--- Required work ---
Your answer must consist only of the lines from the start of the entries through the line that holds "Serre-tête Safari - Couleur", copied exactly, with no pictures.

--- Record set ---
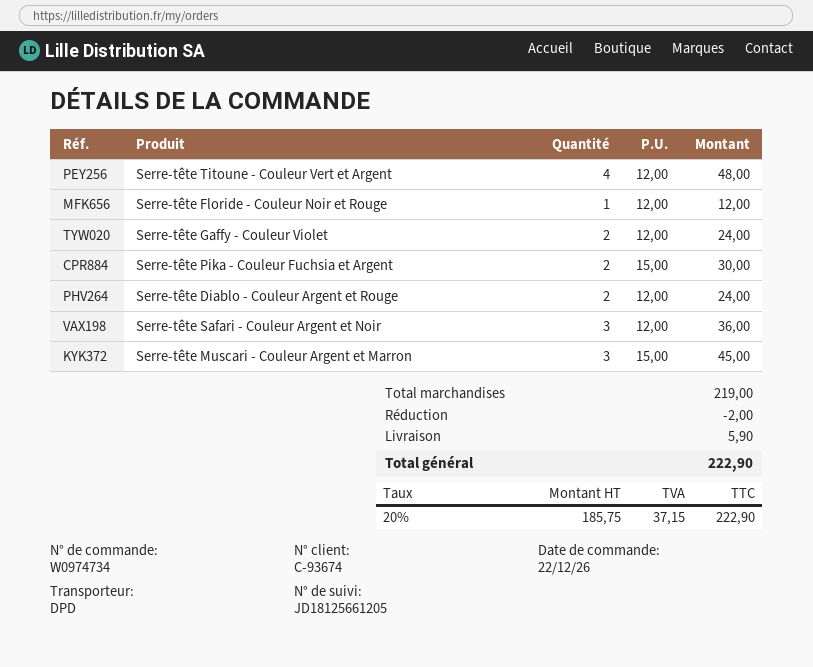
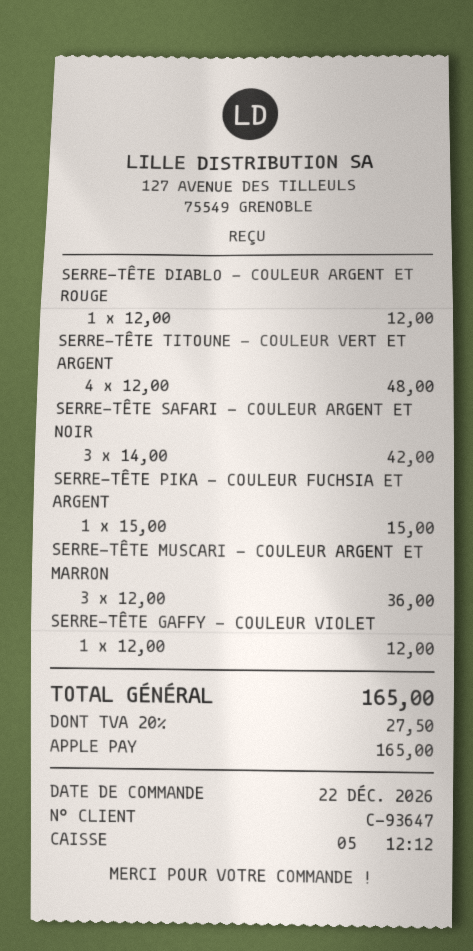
customer number: C-93674 -> C-93647
Serre-tête Floride - Couleur Noir et Rouge: 1 x 12.00 = 12.00 -> none
Serre-tête Gaffy - Couleur Violet: 2 x 12.00 = 24.00 -> 1 x 12.00 = 12.00
Serre-tête Pika - Couleur Fuchsia et Argent: 2 x 15.00 = 30.00 -> 1 x 15.00 = 15.00
Serre-tête Diablo - Couleur Argent et Rouge: 2 x 12.00 = 24.00 -> 1 x 12.00 = 12.00
Serre-tête Safari - Couleur Argent et Noir: 3 x 12.00 = 36.00 -> 3 x 14.00 = 42.00
Serre-tête Muscari - Couleur Argent et Marron: 3 x 15.00 = 45.00 -> 3 x 12.00 = 36.00
discount: 2.00 -> none
shipping: 5.90 -> none
tax: 20% = 37.15 -> 20% = 27.50
total: 222.90 -> 165.00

--- Written solution ---
customer number: C-93674 -> C-93647
Serre-tête Floride - Couleur Noir et Rouge: 1 x 12.00 = 12.00 -> none
Serre-tête Gaffy - Couleur Violet: 2 x 12.00 = 24.00 -> 1 x 12.00 = 12.00
Serre-tête Pika - Couleur Fuchsia et Argent: 2 x 15.00 = 30.00 -> 1 x 15.00 = 15.00
Serre-tête Diablo - Couleur Argent et Rouge: 2 x 12.00 = 24.00 -> 1 x 12.00 = 12.00
Serre-tête Safari - Couleur Argent et Noir: 3 x 12.00 = 36.00 -> 3 x 14.00 = 42.00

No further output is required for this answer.